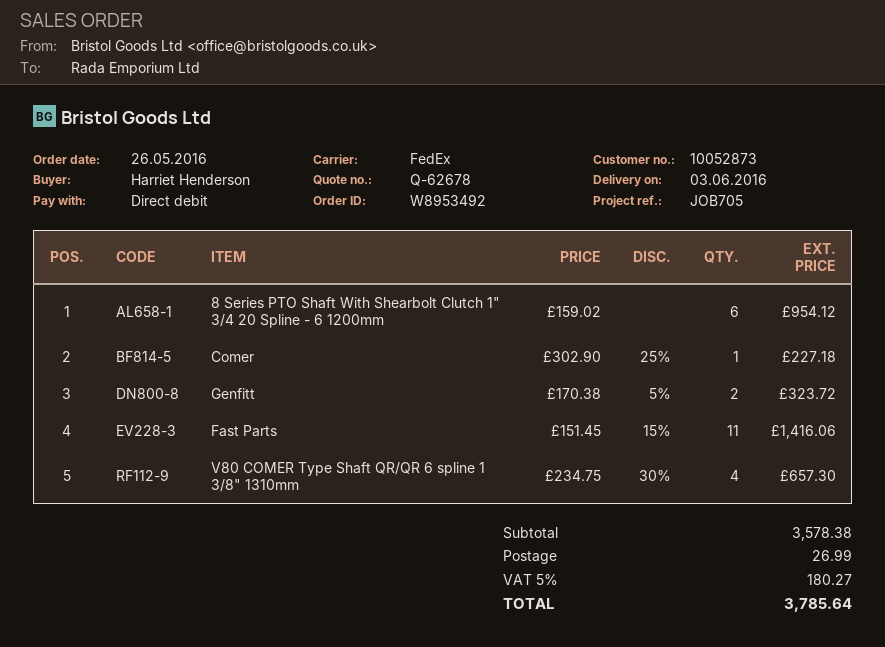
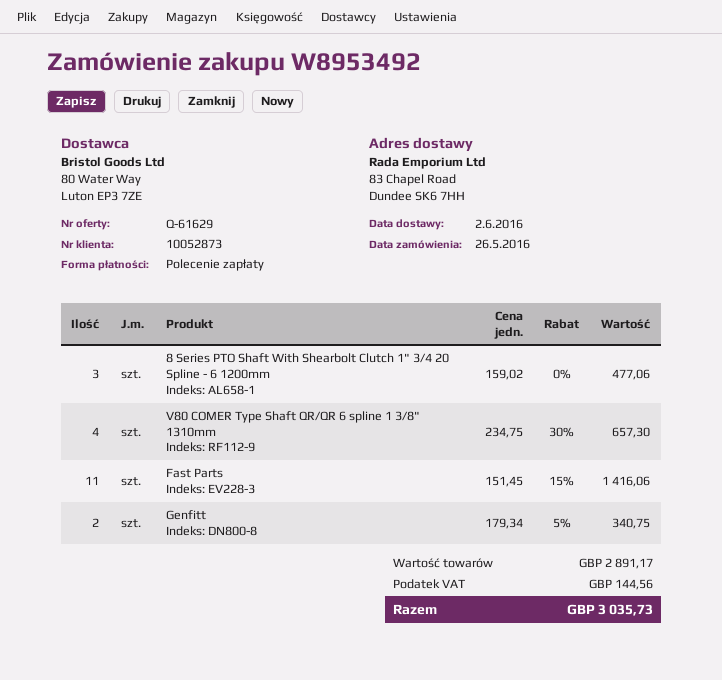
quote number: Q-62678 -> Q-61629
delivery date: 2016-06-03 -> 2016-06-02
8 Series PTO Shaft With Shearbolt Clutch 1" 3/4 20 Spline - 6 1200mm: 6 x 159.02 = 954.12 -> 3 x 159.02 = 477.06
Comer: 1 x 302.90 - 25% = 227.18 -> none
Genfitt: 2 x 170.38 - 5% = 323.72 -> 2 x 179.34 - 5% = 340.75
subtotal: 3578.38 -> 2891.17
shipping: 26.99 -> none
tax: 180.27 -> 144.56
total: 3785.64 -> 3035.73

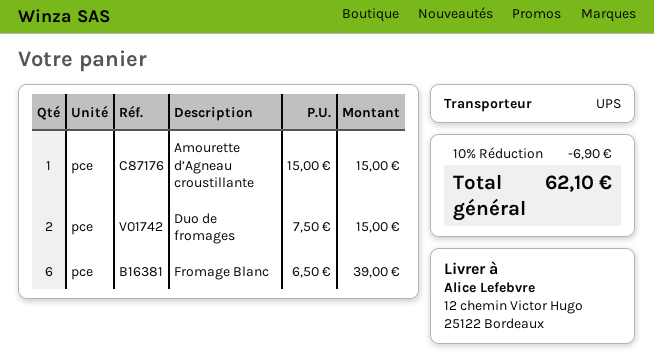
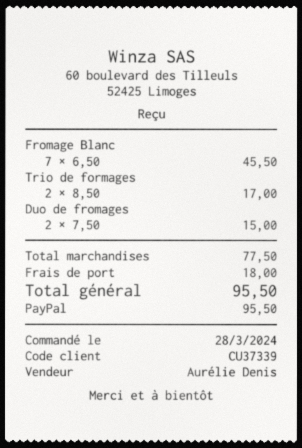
Amourette d’Agneau croustillante: 1 x 15.00 = 15.00 -> none
Fromage Blanc: 6 x 6.50 = 39.00 -> 7 x 6.50 = 45.50
Trio de formages: none -> 2 x 8.50 = 17.00
discount: 10% = 6.90 -> none
shipping: none -> 18.00
total: 62.10 -> 95.50

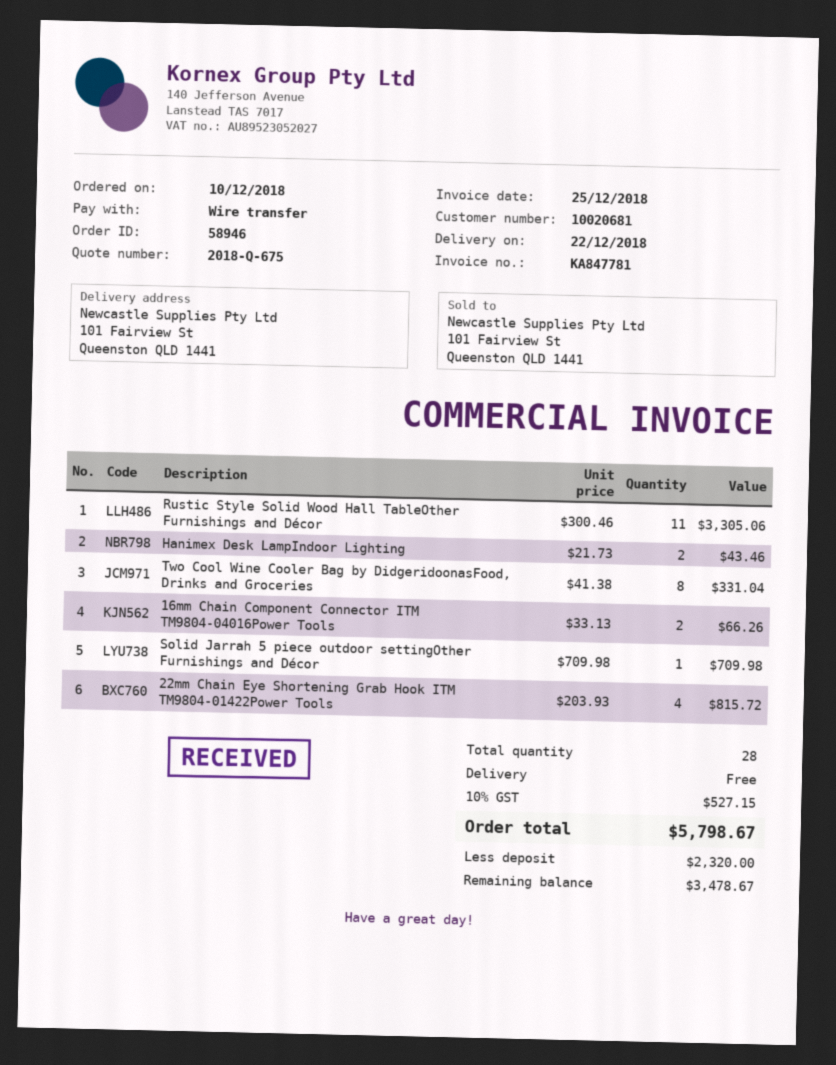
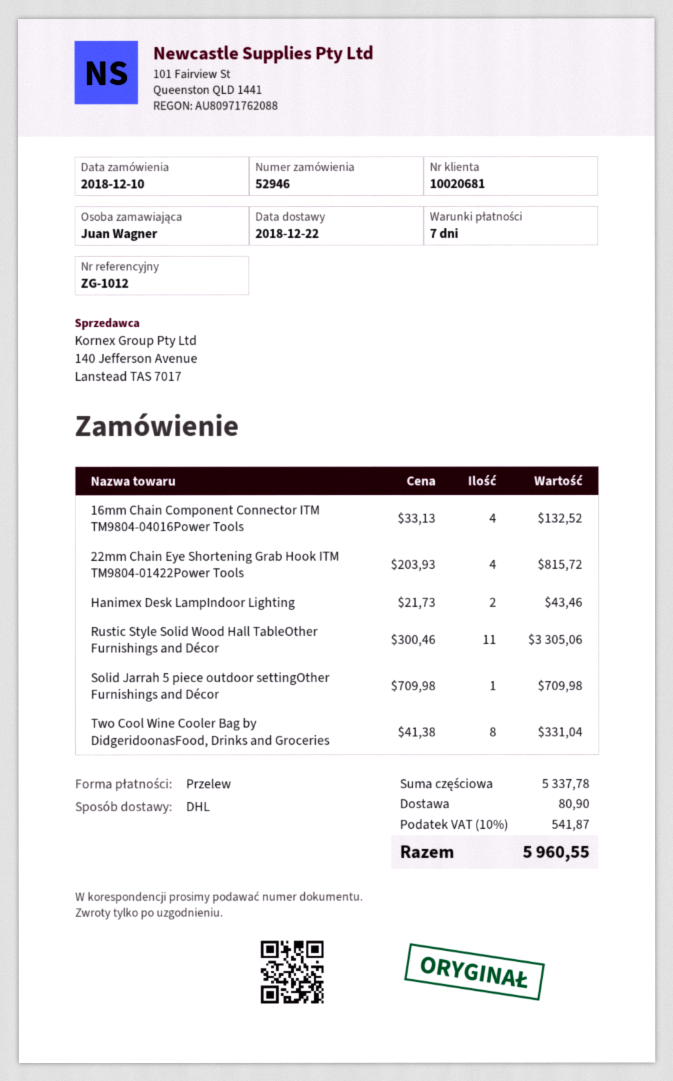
order number: 58946 -> 52946
16mm Chain Component Connector ITM TM9804-04016Power Tools: 2 x 33.13 = 66.26 -> 4 x 33.13 = 132.52
shipping: 0.00 -> 80.90
tax: 10% = 527.15 -> 10% = 541.87
total: 5798.67 -> 5960.55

### To do
Tally the lines of the records that contain the word "none", then give only the tally.

### Solution to this exercise
6